One of my favorite science museums in the Bay Area is the Chabot Space and Science Center in and on top of Oakland’s Joaquin Miller Park. It’s one of the newer–if not the newest–science museums and still has a shiny, polished feel as a result.
It was busier than I’d ever seen it before on this visit, which means the rest of the Bay Area has probably gotten around to discovering it, too. The Destination Universe exhibit became uncomfortably overrun shortly after we were there, so I took Neil and Kelly to the Discovery Room. It’s a simple room filled with hands-on activities for little hands, like making tracings or creating a structure with blocks. Neil enjoyed making a completely circular marble run:
Kelly, meanwhile, had discovered she could “paint” with a water-dipped brush on a big flat rock set there for just that purpose. My children could spend their entire visit there, in fact. But I had other things in mind, like seeing the exhibits upstairs.
The In The Dark exhibit, about sightless alternatives to sensing surroundings, didn’t impress me, but then I was chasing after Kelly. An attendant had several sticks in front of him which may or may not have been listening sticks: I don’t know because I didn’t ask, and certainly if I’d done so, I’d have enjoyed the exhibit more*. I ended up reading books about bats to Kelly in a living room like section of the exhibit.
The major exhibit room on the top floor used to have an exhibit on Chinese astronomy that impressed me greatly on my first visit. It was much more stripped down this time, but nontheless, Neil found a computer display on orbits that fascinated him. I took Kelly outside to the telescopes, which are the heart of the Chabot Observatory, and which in turn was the very reason for the science museum’s existence.
The Chabot Observatory came about in the first place in 1883, when an educator got it in her mind that Oakland schools needed an observatory of their own. (Given how many 1880s observatories I’ve seen, I have the impression that that decade must have had a star-seeking craze.) The Oakland school district actually founded the observatory, as well as its move when Oakland’s ongoing growth made for too much light pollution. The most current incarnation, as part of a science museum, is very recent: of this decade. But telescopes haven’t changed. They’re public telescopes and you can view the stars and planets through them every Friday and Saturday night, for free. In fact, you can even take a peek through them during the daytime when the center is open, but it was too cloudy today.

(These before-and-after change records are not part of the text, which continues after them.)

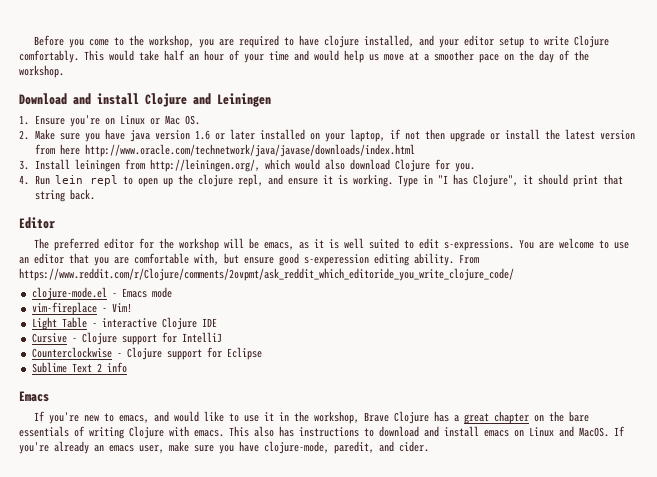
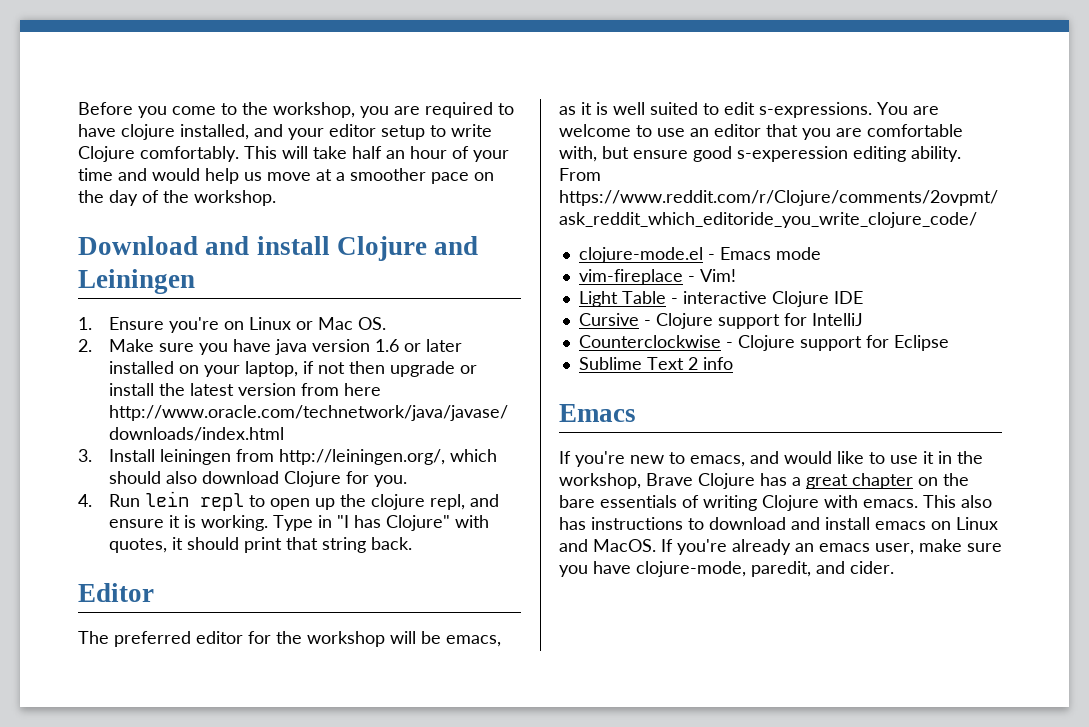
- This would take half an hour of your time and would help us move at a smoother pace on the day of the workshop.
+ This will take half an hour of your time and would help us move at a smoother pace on the day of the workshop.
- 3. Install leiningen from http://leiningen.org/, which would also download Clojure for you.
+ 3. Install leiningen from http://leiningen.org/, which should also download Clojure for you.
- Type in "I has Clojure", it should print that string back.
+ Type in "I has Clojure" with quotes, it should print that string back.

I didn’t mind. I just love looking at the telescopes themselves, with their classic beauty. This is Leah, the observatory’s first (and still perfectly functional) telescope, built in 1883:
The Lick Observatory on Mount Hamilton still uses a bigger version of Leah, made by the same manufacturer. They’re both works of art, as well as of science, IMHO.
A movie in the planetarium is included with admission. We watched a cute educational movie called “The Cardboard Rocket” featuring a fictional trip around the solar system. I had to cringe a little though when the movie got to “planet Pluto,” just as I did when I read Chabot’s children’s books to Kelly, which also refer to the “9th planet.” Granted, it hasn’t been long since Pluto was demoted from solar system planet status, but the decision is firm. And if that fact isn’t being recognized at a center for science education, where is the science education supposed to begin?
During the movie, my mind wandered, and I realized that because of the rain, I’d driven in with my car lights on, and I didn’t remember turning them off. Neil wanted some more time to watch orbits on a computer screen, though I tore him away to theorize on why it is that metal balls roll into a “gravity hole” slower than plastic or wooden balls. I didn’t see any docents on hand to give us an answer, so I tapped some intelligent-looking middle-school aged kid to solve the riddle. He guessed it was because the balls’ extra weight made them spin faster so they had more centrifugal force.
And then, I went to look at my car, and indeed, I had left the lights on and drained the battery dry. Chabot on top of a forested hill, so I had no luck getting through to AAA with my cell phone, and I was doubly distressed because I know that, on rainy days particularly, AAA’s roadside assistance can take hours to appear. So I went to the security desk, and told them my sorry story. The security supervisor offered to give my car a jump. I felt like a dork for needing the jump, but deeply grateful Chabot had someone able and willing to help me.
So it was a great day, one that could have ended sadly, but didn’t.
*Neil, who did have the chance to enjoy the exhibit, said the sticks were filled with various gasses and you could see how the light spectrum differed though different gasses by looking in them.